WHAT TO DO - From the entries, copy out every line in which the word "submissions" is found.

RAW DATA -
....

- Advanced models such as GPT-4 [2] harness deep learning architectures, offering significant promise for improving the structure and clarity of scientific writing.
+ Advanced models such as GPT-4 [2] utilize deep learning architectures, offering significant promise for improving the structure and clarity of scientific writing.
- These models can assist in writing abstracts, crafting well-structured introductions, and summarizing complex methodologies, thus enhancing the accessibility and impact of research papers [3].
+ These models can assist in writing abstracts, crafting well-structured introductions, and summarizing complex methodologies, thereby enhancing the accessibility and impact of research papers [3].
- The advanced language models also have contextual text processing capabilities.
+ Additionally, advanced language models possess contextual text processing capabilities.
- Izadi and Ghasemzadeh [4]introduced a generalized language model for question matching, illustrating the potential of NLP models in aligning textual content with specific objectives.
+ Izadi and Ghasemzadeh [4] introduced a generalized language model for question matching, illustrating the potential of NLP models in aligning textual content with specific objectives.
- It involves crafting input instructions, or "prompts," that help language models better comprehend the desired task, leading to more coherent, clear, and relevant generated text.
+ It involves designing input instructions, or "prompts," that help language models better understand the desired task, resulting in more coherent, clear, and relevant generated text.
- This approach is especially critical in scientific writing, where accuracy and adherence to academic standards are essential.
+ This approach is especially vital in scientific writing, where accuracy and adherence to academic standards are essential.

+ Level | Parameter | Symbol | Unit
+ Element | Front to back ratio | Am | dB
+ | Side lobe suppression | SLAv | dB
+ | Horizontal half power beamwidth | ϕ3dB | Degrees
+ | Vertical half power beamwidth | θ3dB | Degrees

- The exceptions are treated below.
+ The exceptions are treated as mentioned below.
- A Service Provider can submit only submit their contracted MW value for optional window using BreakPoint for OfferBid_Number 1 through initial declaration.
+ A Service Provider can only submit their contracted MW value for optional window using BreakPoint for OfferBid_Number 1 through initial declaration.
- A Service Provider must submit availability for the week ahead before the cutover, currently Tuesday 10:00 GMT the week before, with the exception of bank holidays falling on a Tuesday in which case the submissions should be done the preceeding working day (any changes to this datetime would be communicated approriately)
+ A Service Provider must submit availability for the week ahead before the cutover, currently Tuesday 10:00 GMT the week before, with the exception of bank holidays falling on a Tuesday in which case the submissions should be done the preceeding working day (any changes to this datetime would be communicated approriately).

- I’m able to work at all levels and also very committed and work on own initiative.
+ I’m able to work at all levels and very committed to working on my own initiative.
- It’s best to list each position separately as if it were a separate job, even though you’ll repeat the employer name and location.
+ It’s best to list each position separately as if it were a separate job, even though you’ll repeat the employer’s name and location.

....

EXERCISE SOLUTION -
- A Service Provider must submit availability for the week ahead before the cutover, currently Tuesday 10:00 GMT the week before, with the exception of bank holidays falling on a Tuesday in which case the submissions should be done the preceeding working day (any changes to this datetime would be communicated approriately)
+ A Service Provider must submit availability for the week ahead before the cutover, currently Tuesday 10:00 GMT the week before, with the exception of bank holidays falling on a Tuesday in which case the submissions should be done the preceeding working day (any changes to this datetime would be communicated approriately).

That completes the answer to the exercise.